_Prompt_
What is the number of lines in the material below that include the word "Programa"? Write that number and nothing more.

════════

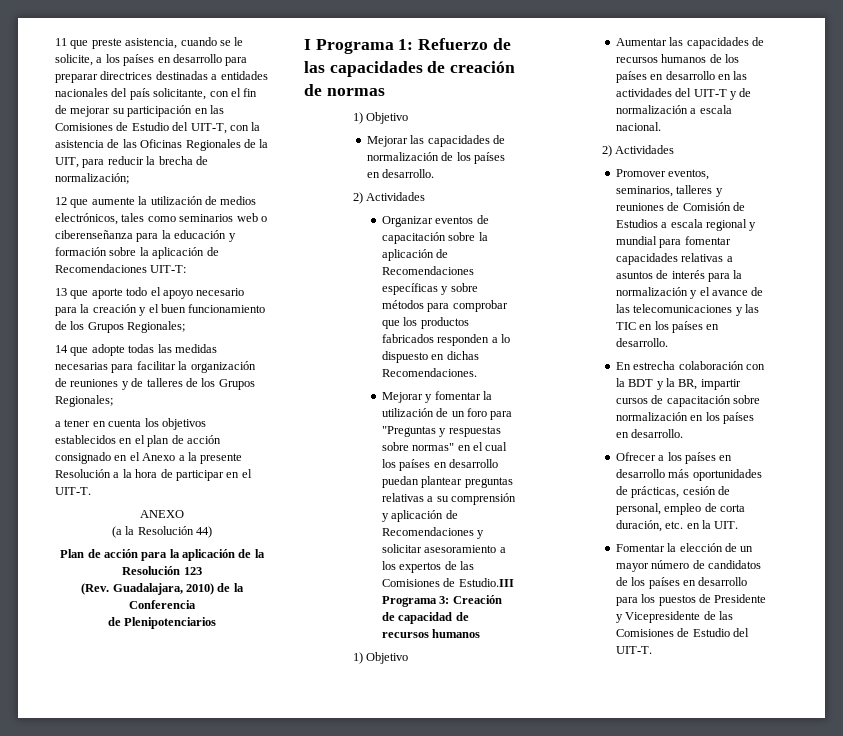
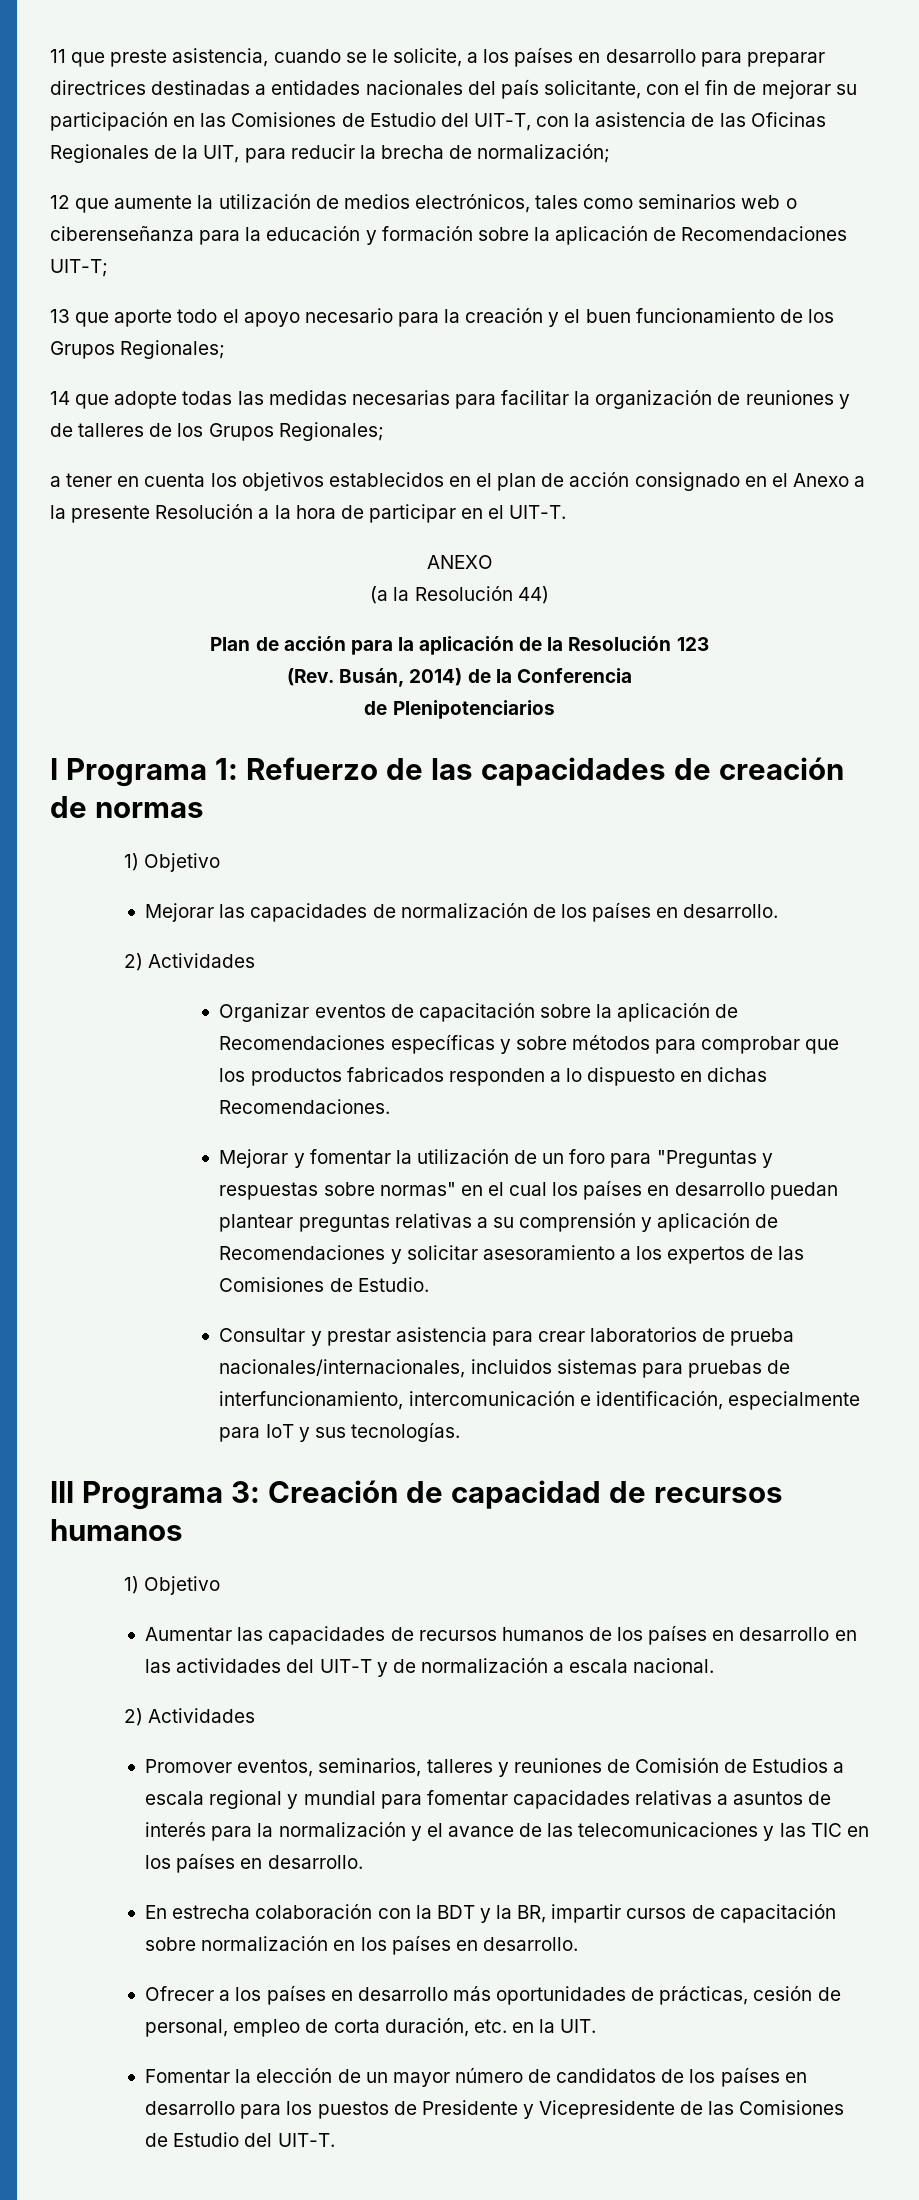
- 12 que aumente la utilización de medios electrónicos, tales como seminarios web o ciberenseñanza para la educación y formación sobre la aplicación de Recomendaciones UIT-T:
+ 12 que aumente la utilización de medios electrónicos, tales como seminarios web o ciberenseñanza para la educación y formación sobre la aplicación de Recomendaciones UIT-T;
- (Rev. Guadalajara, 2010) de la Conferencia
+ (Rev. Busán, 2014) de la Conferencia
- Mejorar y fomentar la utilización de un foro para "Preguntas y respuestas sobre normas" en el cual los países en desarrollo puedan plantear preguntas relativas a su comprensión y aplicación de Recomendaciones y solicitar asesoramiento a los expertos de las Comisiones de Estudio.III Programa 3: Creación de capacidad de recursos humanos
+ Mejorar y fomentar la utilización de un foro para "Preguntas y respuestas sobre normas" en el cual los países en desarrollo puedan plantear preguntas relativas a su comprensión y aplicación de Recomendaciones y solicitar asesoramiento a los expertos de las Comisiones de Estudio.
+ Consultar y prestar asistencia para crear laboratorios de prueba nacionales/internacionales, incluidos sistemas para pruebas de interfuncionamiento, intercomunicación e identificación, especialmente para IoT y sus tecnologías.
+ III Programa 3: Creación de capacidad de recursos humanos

════════

_Output of the exercise_
2